Strawberry Rhubarb Pie
This recipe from Taste of Home was an award winner at the Iowa State Fair, so I feel pretty confident sharing it.
I know….Strawberry Rhubarb Pie is not in season. But when a pie-lover is writing about the best pies, and her colleague Melissa Willis said it was her favorite, this summer classic has to be added to the list. (And, besides….both cooked and raw rhubarb freeze well, so you can enjoy it year-round.)
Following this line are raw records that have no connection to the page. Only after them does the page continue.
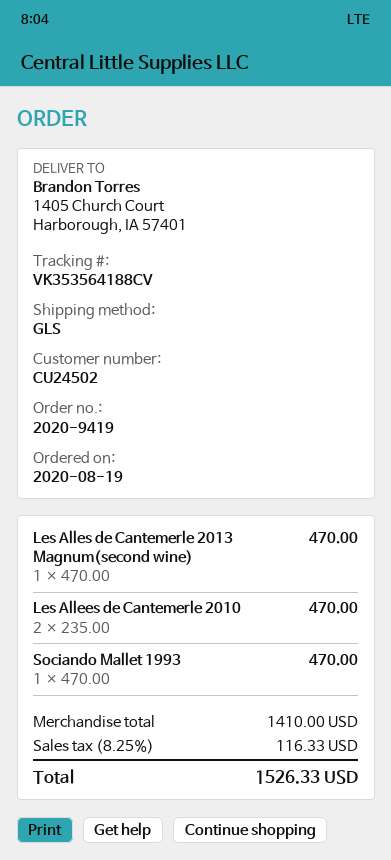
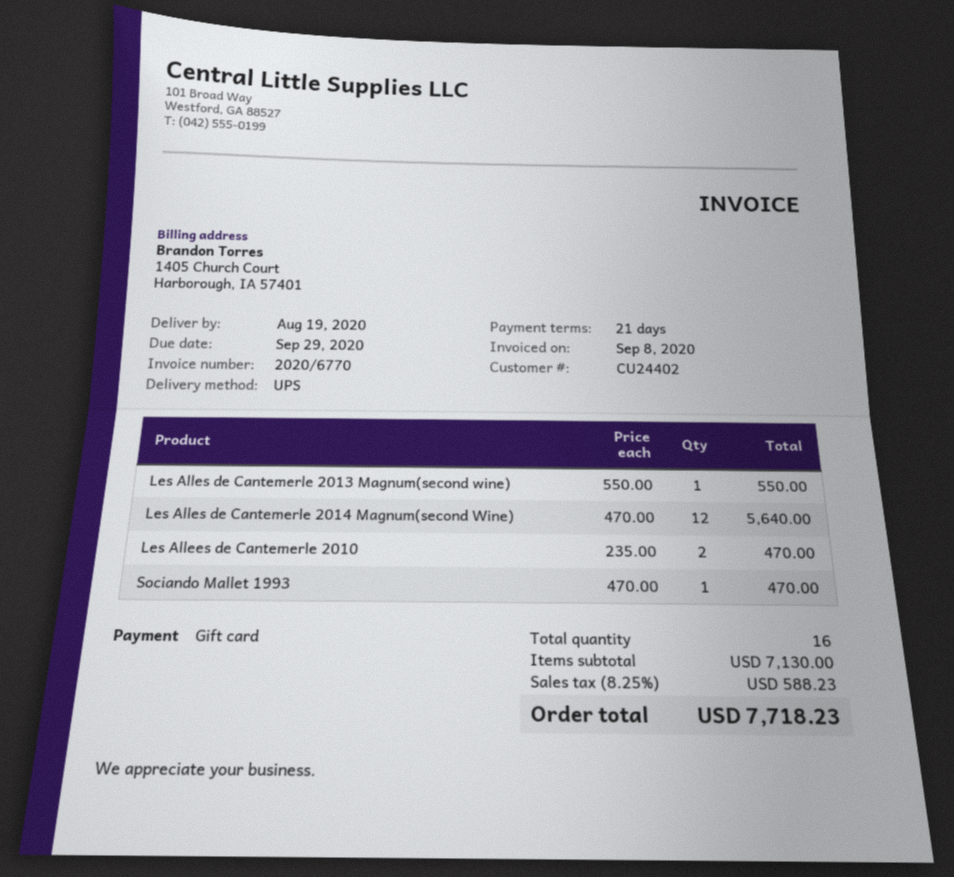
customer number: CU24502 -> CU24402
shipping method: GLS -> UPS
Les Alles de Cantemerle 2013 Magnum(second wine): 1 x 470.00 = 470.00 -> 1 x 550.00 = 550.00
Les Alles de Cantemerle 2014 Magnum(second Wine): none -> 12 x 470.00 = 5640.00
subtotal: 1410.00 -> 7130.00
tax: 8.25% = 116.33 -> 8.25% = 588.23
total: 1526.33 -> 7718.23

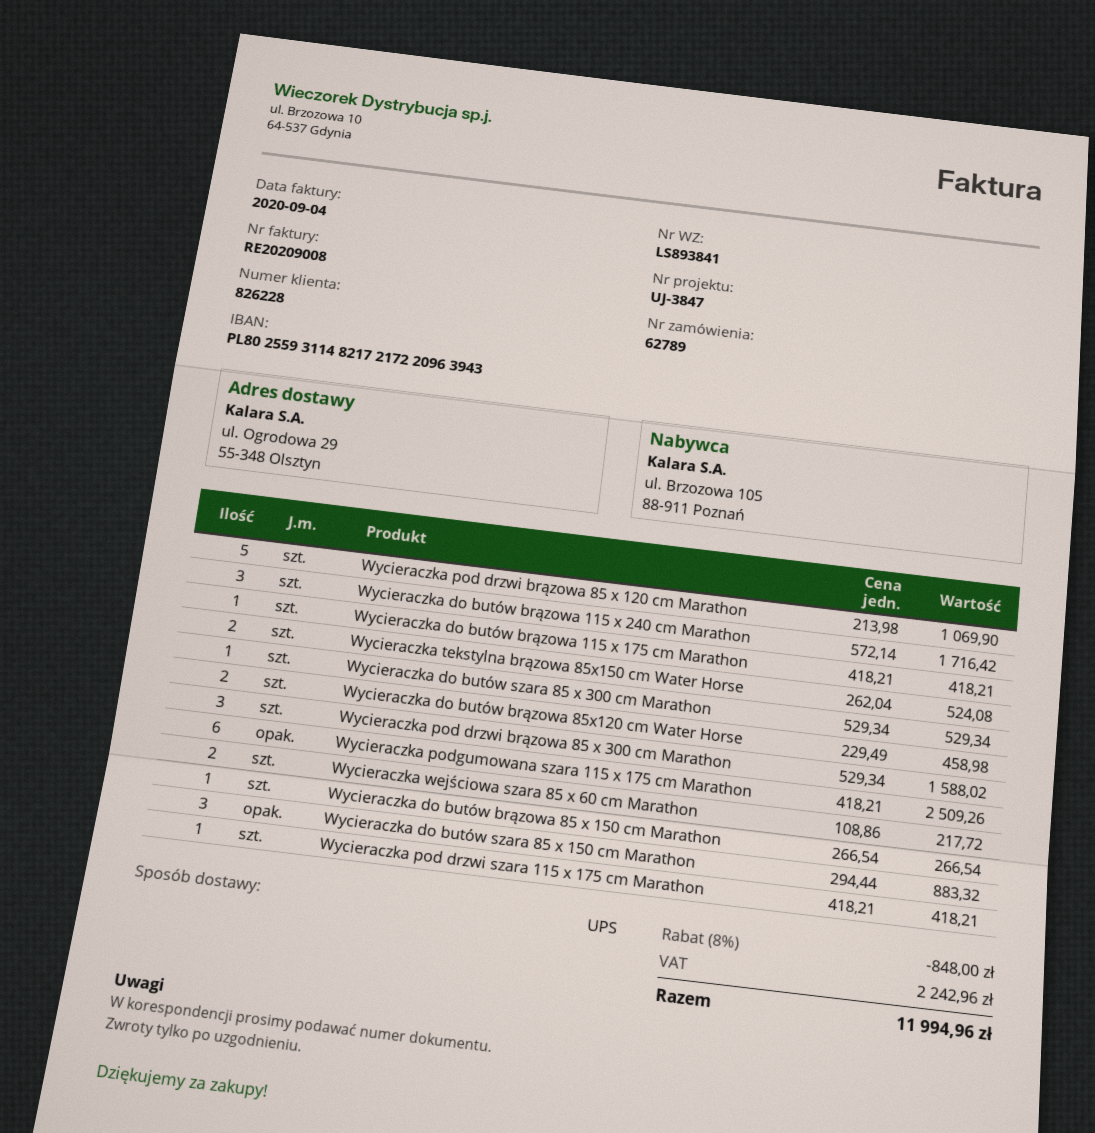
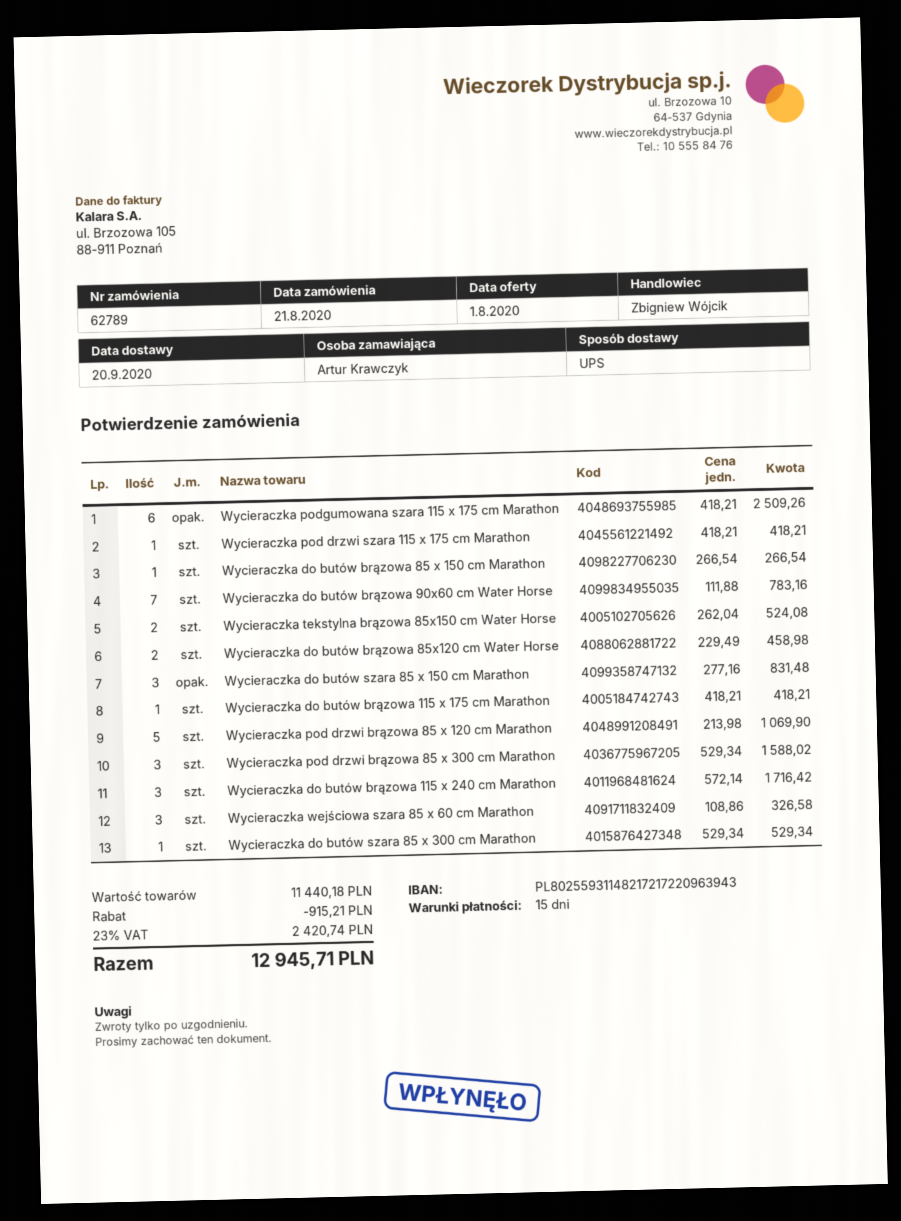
Wycieraczka wejściowa szara 85 x 60 cm Marathon: 2 x 108.86 = 217.72 -> 3 x 108.86 = 326.58
Wycieraczka do butów szara 85 x 150 cm Marathon: 3 x 294.44 = 883.32 -> 3 x 277.16 = 831.48
Wycieraczka do butów brązowa 90x60 cm Water Horse: none -> 7 x 111.88 = 783.16
discount: 848.00 -> 915.21
tax: 2242.96 -> 2420.74
total: 11994.96 -> 12945.71

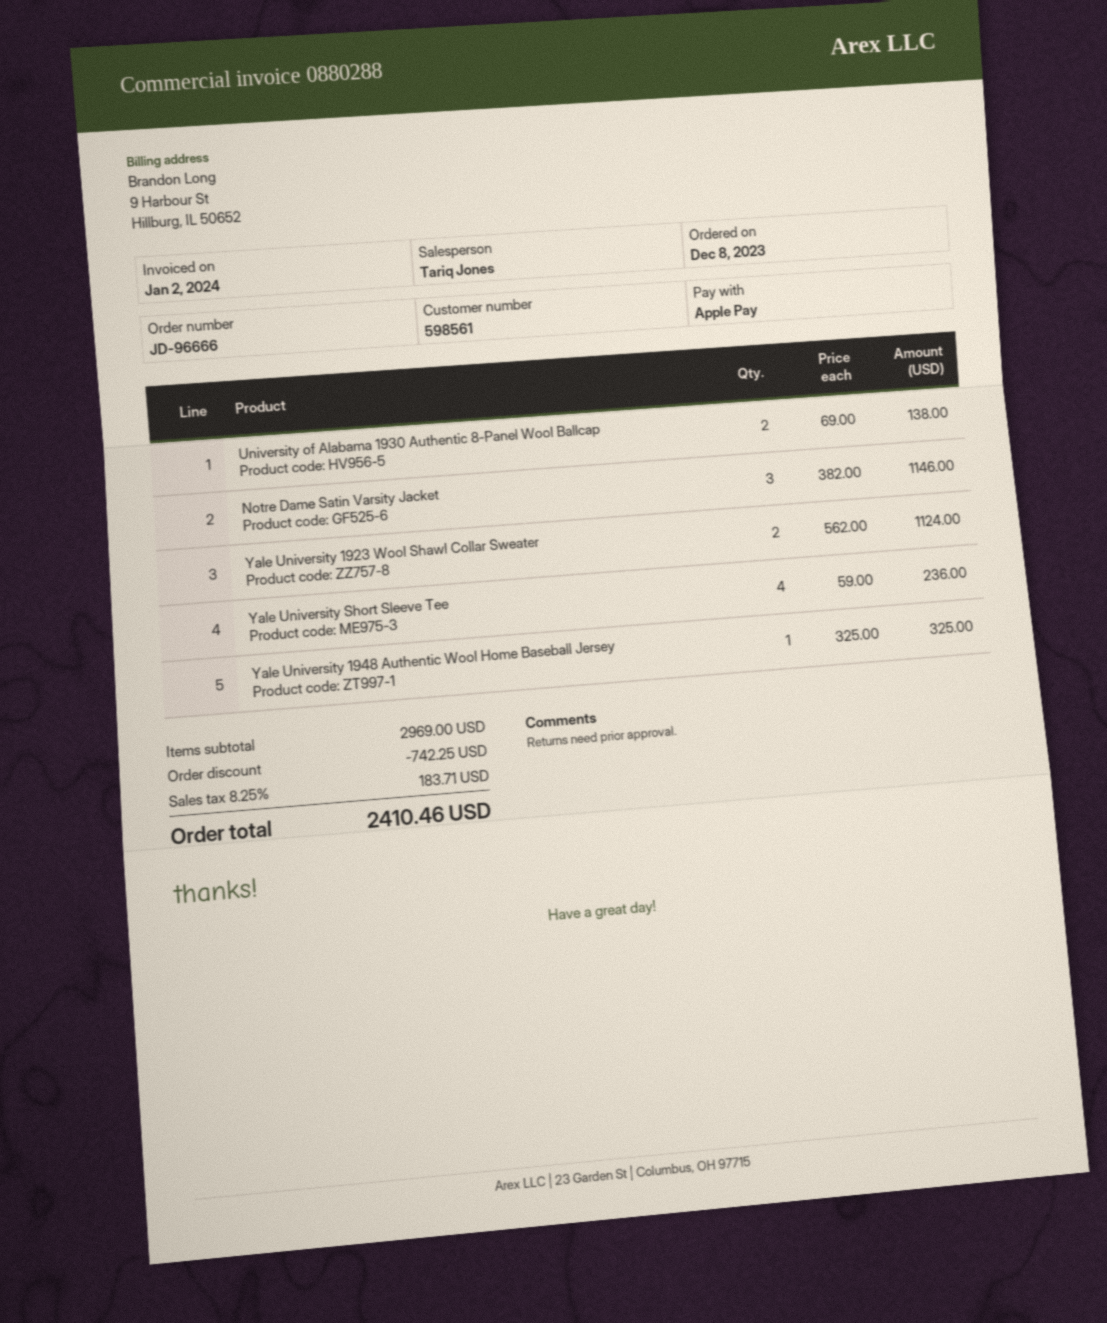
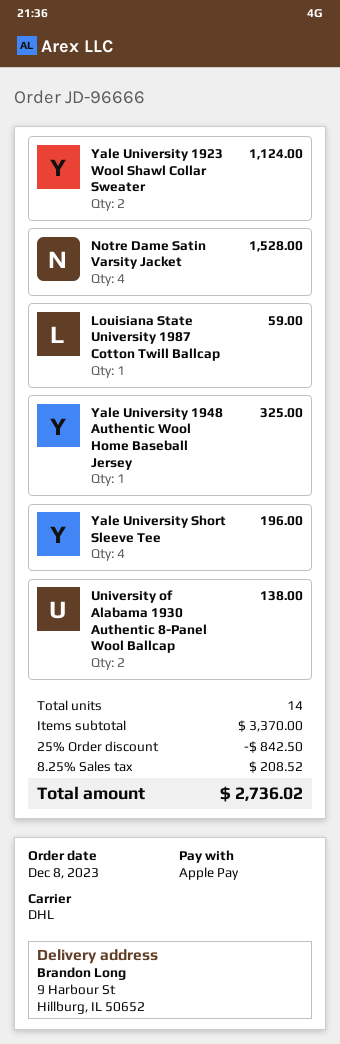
Notre Dame Satin Varsity Jacket: 3 for 1146.00 -> 4 for 1528.00
Yale University Short Sleeve Tee: 4 for 236.00 -> 4 for 196.00
Louisiana State University 1987 Cotton Twill Ballcap: none -> 1 for 59.00
subtotal: 2969.00 -> 3370.00
discount: 742.25 -> 842.50
tax: 8.25% = 183.71 -> 8.25% = 208.52
total: 2410.46 -> 2736.02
Rhubarb is a plant that can survive cold-weather climates. Like the tomato, botanists and chefs look at it quite differently. Botanically speaking, rhubarb is a vegetable, but most people consider it a fruit because it is primarily used in pies and other sweet treats. It’s red or pink stalks and its tart flavor make it an excellent addition to strawberry pie, in particular.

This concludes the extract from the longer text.